# Given records:
-=-=-=-=-
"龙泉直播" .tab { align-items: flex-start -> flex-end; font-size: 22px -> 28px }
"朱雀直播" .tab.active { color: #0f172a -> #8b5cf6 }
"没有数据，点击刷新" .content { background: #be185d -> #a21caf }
-=-=-=-=-
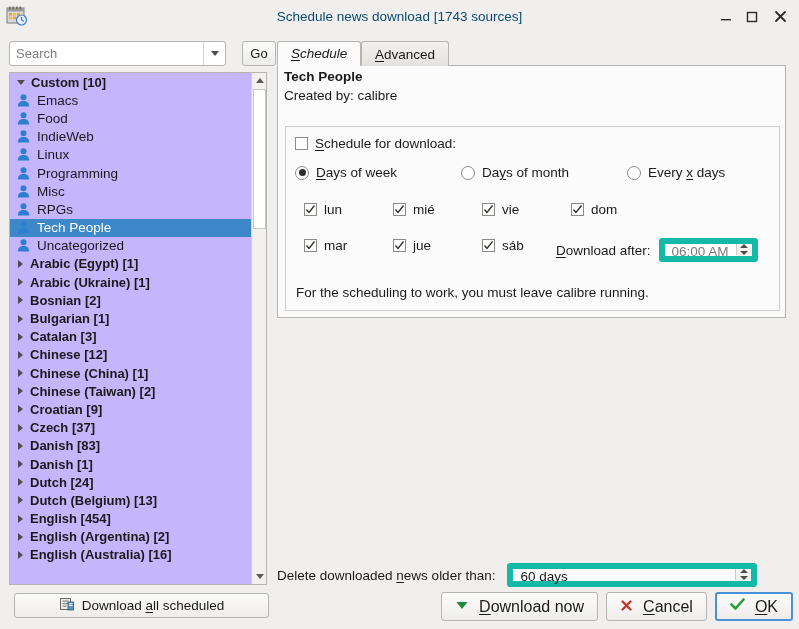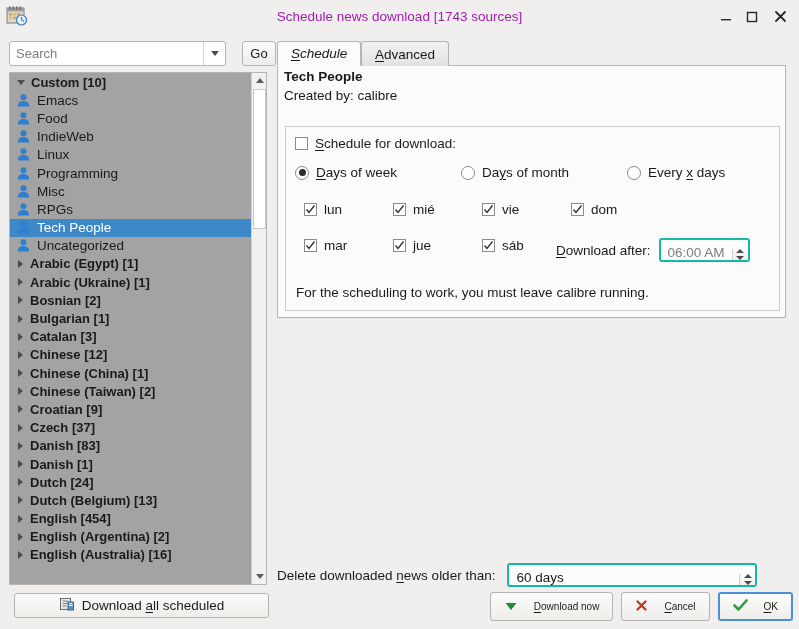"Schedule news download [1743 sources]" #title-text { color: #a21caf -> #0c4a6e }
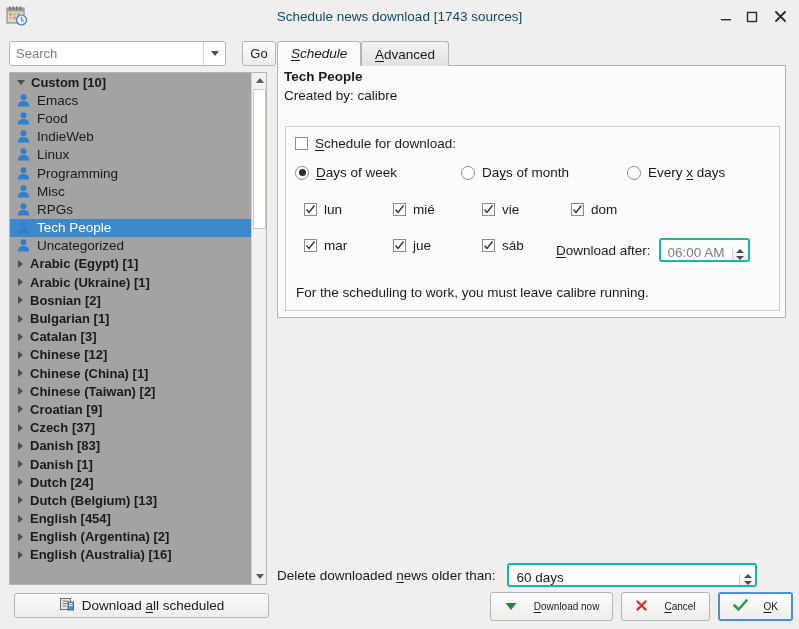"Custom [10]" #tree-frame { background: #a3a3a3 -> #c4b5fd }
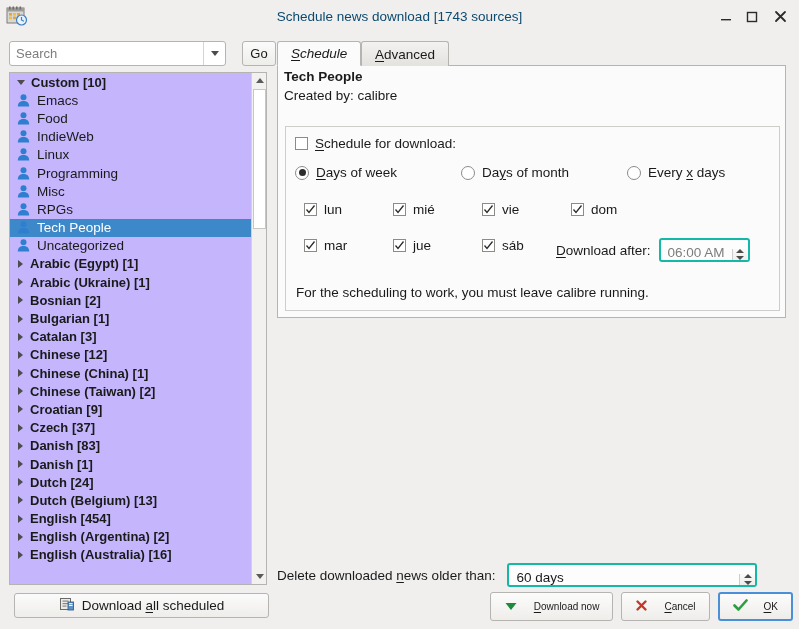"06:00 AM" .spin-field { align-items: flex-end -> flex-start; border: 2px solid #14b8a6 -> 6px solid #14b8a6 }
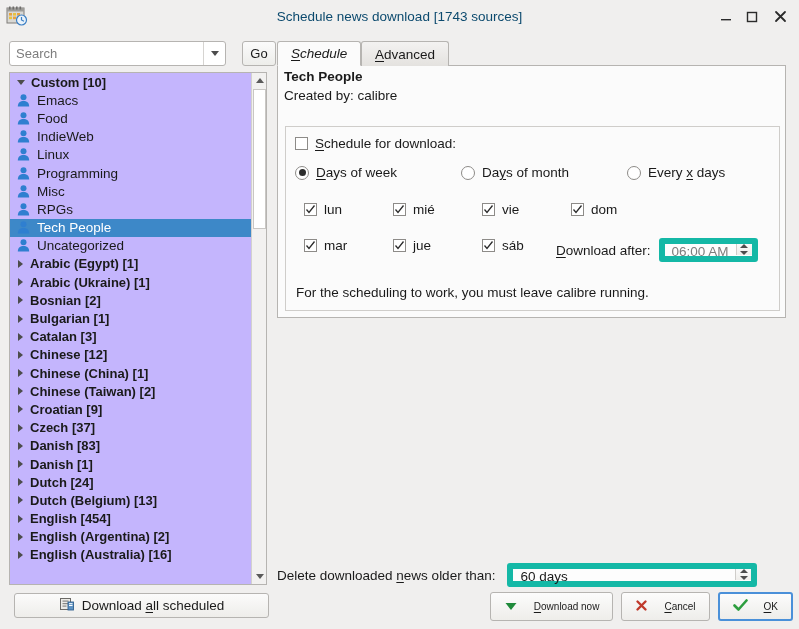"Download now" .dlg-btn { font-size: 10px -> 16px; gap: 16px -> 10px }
-=-=-=-=-
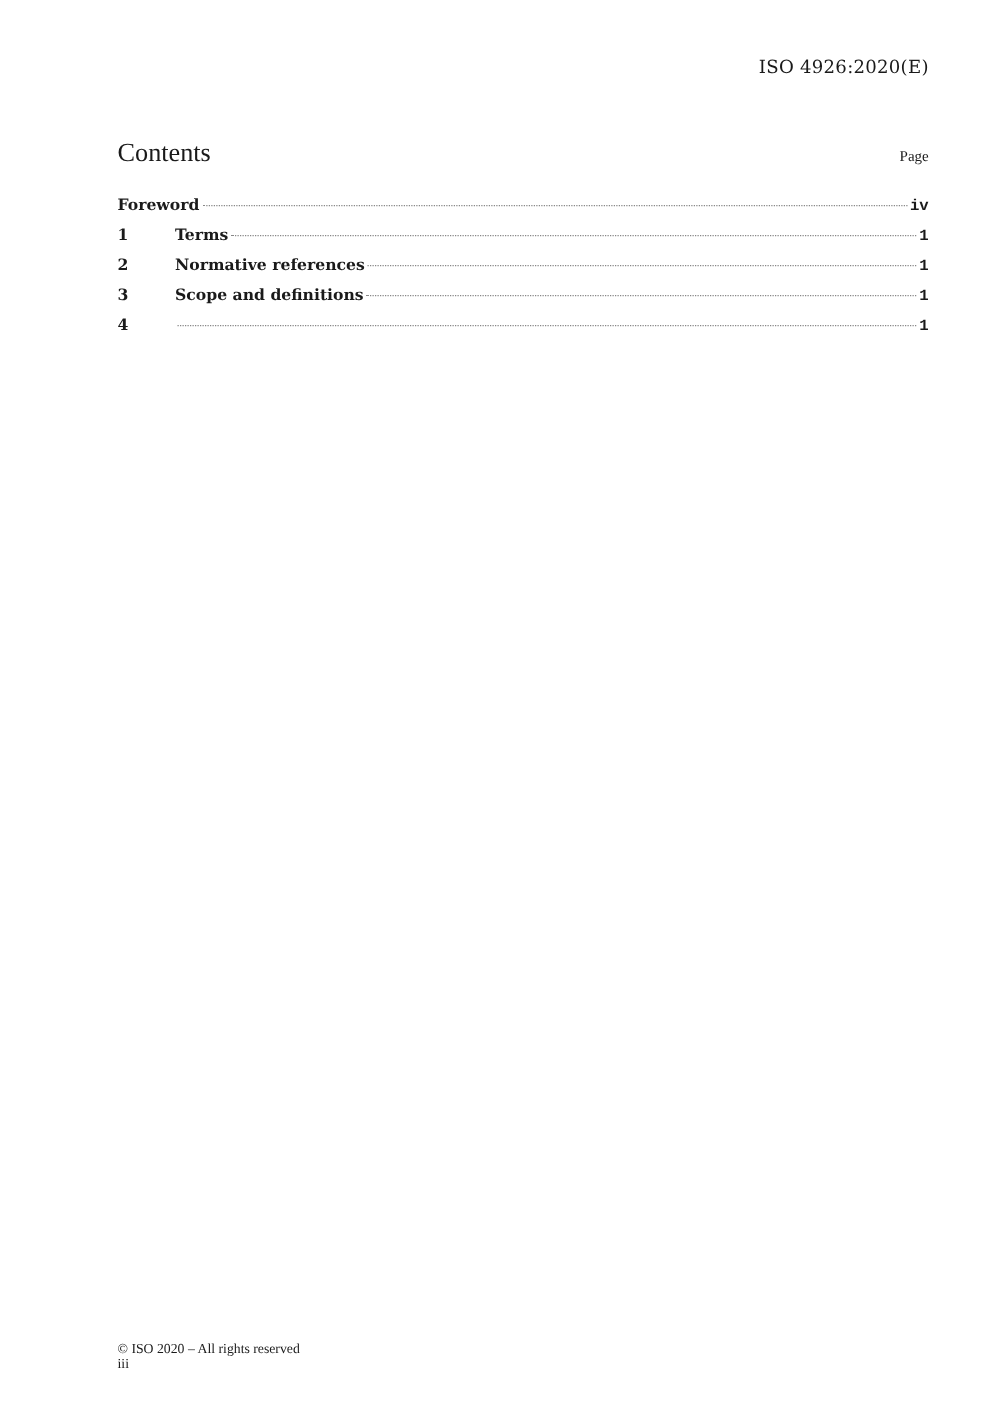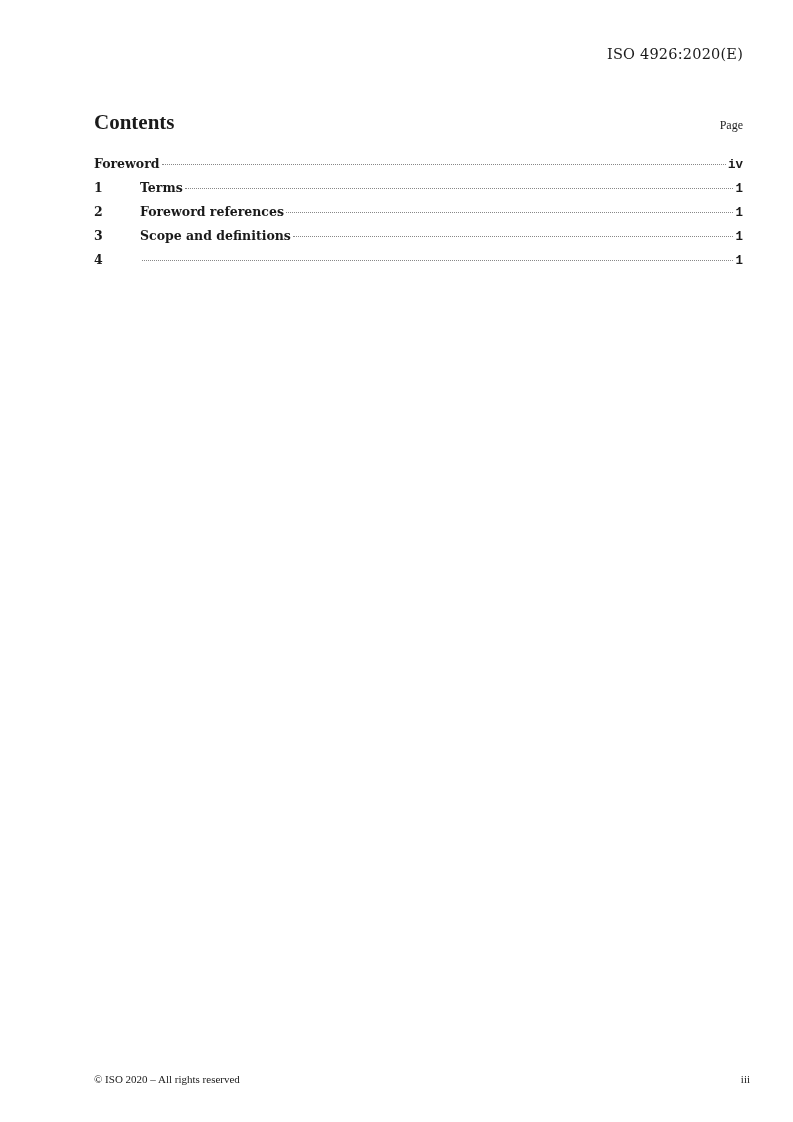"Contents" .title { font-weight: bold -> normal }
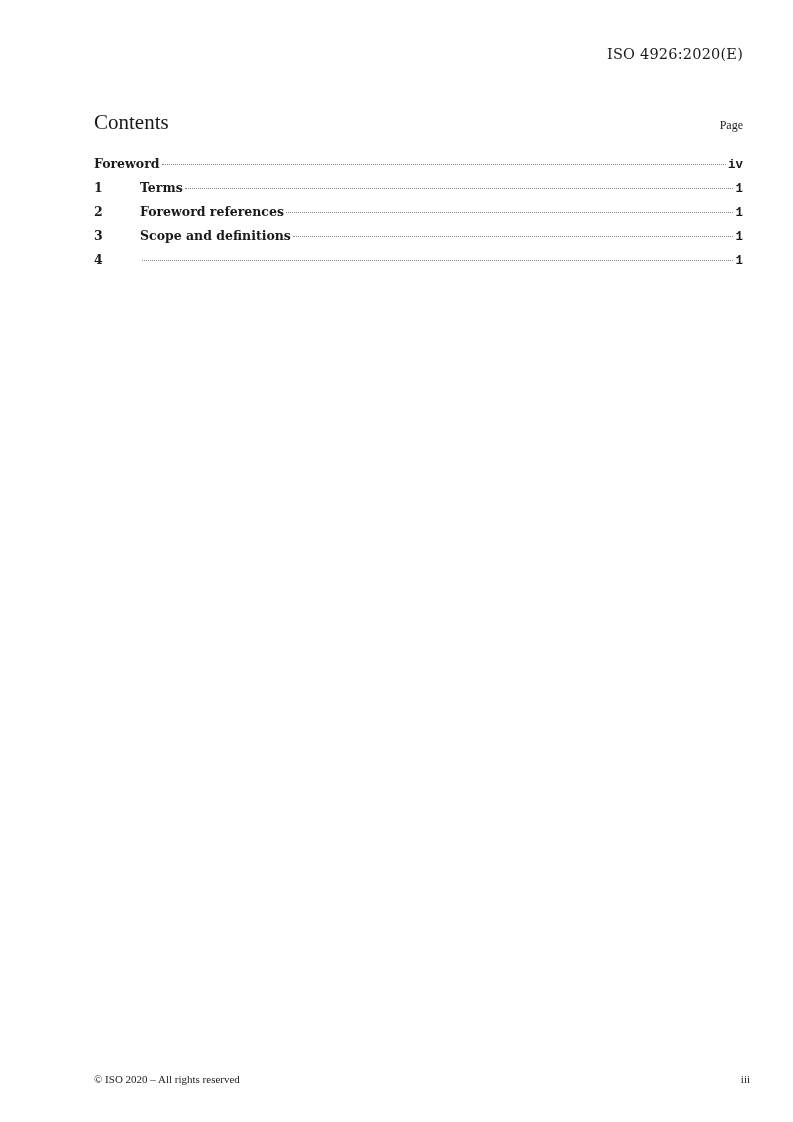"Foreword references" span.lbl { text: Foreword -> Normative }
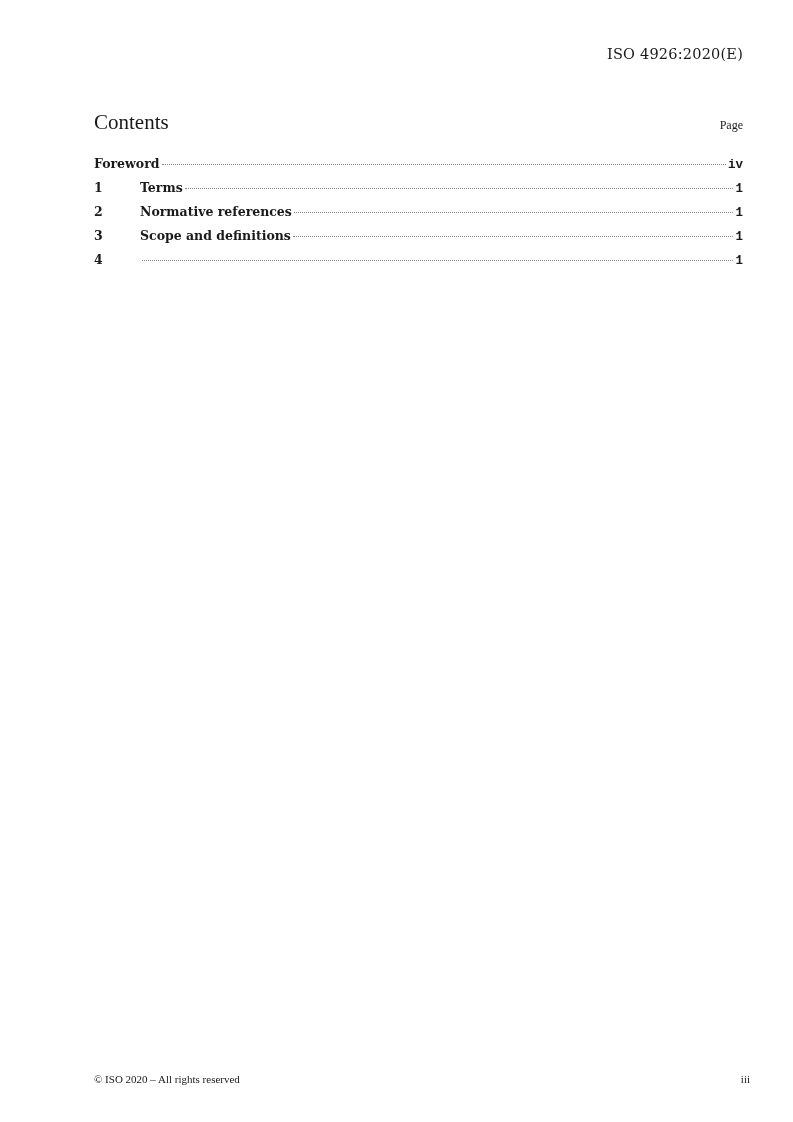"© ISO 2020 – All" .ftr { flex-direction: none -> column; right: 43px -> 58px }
-=-=-=-=-
# Task item:
All that belongs in your answer is the stretch of entries above from the line with "align-items: flex-start ->" through the line with "background: #be185d ->", printed exactly.

# Solution for this exercise:
"龙泉直播" .tab { align-items: flex-start -> flex-end; font-size: 22px -> 28px }
"朱雀直播" .tab.active { color: #0f172a -> #8b5cf6 }
"没有数据，点击刷新" .content { background: #be185d -> #a21caf }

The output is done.